ABOUT THIS EXERCISE ▸ Everything from the first line of the records below through the line containing "<li>・国民年金が払えないときはどうする？</li>" is to be retyped exactly; leave out the rest.

MATERIAL PROVIDED ▸
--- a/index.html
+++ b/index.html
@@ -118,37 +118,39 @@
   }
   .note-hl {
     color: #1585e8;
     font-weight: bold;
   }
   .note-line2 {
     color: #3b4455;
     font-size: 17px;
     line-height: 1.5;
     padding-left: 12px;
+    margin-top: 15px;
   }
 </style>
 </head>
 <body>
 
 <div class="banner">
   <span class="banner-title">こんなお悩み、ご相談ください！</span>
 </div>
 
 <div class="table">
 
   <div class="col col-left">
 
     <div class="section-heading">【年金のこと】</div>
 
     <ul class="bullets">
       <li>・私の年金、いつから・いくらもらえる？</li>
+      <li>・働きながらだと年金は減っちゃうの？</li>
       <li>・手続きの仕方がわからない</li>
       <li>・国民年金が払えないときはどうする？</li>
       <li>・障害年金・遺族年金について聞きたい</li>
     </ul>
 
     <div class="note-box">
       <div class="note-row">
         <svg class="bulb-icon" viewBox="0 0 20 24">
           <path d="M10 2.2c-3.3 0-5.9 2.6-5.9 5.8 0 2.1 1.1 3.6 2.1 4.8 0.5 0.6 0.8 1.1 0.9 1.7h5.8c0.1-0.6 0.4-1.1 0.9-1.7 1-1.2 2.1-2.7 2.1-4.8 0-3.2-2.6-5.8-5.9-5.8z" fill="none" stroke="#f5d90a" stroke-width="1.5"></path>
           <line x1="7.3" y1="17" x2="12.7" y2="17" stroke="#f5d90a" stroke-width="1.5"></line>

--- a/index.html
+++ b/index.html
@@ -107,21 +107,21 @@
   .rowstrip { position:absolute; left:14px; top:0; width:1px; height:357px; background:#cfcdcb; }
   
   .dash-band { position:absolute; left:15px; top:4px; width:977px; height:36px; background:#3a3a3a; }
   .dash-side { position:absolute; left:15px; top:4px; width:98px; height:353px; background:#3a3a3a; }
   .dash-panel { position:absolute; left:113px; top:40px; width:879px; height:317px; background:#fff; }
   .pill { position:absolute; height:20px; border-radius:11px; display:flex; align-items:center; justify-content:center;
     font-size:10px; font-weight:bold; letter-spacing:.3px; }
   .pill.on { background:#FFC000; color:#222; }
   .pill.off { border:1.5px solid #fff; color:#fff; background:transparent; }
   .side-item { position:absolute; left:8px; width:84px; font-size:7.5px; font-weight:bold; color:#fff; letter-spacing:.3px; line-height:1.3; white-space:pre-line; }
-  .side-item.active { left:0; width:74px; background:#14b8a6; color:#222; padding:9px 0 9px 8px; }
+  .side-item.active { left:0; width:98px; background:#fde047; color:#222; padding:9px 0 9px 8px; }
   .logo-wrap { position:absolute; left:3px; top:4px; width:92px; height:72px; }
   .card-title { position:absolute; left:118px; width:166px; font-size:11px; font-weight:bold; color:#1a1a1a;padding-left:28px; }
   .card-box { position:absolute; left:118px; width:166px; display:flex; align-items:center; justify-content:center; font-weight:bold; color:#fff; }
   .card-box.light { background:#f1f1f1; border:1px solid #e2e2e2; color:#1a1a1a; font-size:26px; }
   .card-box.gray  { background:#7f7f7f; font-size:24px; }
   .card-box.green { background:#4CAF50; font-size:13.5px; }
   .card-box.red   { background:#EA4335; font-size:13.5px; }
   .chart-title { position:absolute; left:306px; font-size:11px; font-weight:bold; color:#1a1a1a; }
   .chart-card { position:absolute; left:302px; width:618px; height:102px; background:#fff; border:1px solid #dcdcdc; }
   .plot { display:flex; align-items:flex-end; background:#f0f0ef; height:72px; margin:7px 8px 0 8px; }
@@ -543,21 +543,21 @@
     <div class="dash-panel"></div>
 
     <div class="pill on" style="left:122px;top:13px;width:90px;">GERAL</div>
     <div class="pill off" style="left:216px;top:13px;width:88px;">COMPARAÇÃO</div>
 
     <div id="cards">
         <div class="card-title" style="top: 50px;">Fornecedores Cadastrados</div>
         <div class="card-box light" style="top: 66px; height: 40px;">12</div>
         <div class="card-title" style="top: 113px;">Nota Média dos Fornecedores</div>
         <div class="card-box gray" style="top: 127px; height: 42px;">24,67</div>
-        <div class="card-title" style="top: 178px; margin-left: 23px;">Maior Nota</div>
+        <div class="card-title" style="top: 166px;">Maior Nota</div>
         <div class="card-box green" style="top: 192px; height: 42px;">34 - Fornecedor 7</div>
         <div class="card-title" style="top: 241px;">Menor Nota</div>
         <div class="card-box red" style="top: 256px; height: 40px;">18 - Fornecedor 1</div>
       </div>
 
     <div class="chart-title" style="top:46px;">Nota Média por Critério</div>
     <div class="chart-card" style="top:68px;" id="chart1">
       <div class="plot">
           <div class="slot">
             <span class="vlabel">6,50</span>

SOLUTION TO THIS EXERCISE ▸
--- a/index.html
+++ b/index.html
@@ -118,37 +118,39 @@
   }
   .note-hl {
     color: #1585e8;
     font-weight: bold;
   }
   .note-line2 {
     color: #3b4455;
     font-size: 17px;
     line-height: 1.5;
     padding-left: 12px;
+    margin-top: 15px;
   }
 </style>
 </head>
 <body>
 
 <div class="banner">
   <span class="banner-title">こんなお悩み、ご相談ください！</span>
 </div>
 
 <div class="table">
 
   <div class="col col-left">
 
     <div class="section-heading">【年金のこと】</div>
 
     <ul class="bullets">
       <li>・私の年金、いつから・いくらもらえる？</li>
+      <li>・働きながらだと年金は減っちゃうの？</li>
       <li>・手続きの仕方がわからない</li>
       <li>・国民年金が払えないときはどうする？</li>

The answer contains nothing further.